*EXERCISE DETAILS*
Give back the full data, retyped precisely.

*Records drawn from a dataset*
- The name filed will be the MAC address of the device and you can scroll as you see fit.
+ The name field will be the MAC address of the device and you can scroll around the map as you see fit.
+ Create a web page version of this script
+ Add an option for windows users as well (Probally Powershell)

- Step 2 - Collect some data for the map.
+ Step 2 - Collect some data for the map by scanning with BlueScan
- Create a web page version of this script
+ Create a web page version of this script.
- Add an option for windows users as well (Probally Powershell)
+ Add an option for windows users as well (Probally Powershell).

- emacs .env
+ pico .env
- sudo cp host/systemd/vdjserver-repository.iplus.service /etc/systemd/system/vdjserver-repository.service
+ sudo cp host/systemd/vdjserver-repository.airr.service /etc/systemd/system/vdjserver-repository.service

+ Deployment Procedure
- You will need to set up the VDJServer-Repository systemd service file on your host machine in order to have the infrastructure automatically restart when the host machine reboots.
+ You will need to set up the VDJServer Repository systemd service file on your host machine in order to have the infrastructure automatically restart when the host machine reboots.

*ANSWER TO THE PROBLEM*
- The name filed will be the MAC address of the device and you can scroll as you see fit.
+ The name field will be the MAC address of the device and you can scroll around the map as you see fit.
+ Create a web page version of this script
+ Add an option for windows users as well (Probally Powershell)

- Step 2 - Collect some data for the map.
+ Step 2 - Collect some data for the map by scanning with BlueScan
- Create a web page version of this script
+ Create a web page version of this script.
- Add an option for windows users as well (Probally Powershell)
+ Add an option for windows users as well (Probally Powershell).

- emacs .env
+ pico .env
- sudo cp host/systemd/vdjserver-repository.iplus.service /etc/systemd/system/vdjserver-repository.service
+ sudo cp host/systemd/vdjserver-repository.airr.service /etc/systemd/system/vdjserver-repository.service

+ Deployment Procedure
- You will need to set up the VDJServer-Repository systemd service file on your host machine in order to have the infrastructure automatically restart when the host machine reboots.
+ You will need to set up the VDJServer Repository systemd service file on your host machine in order to have the infrastructure automatically restart when the host machine reboots.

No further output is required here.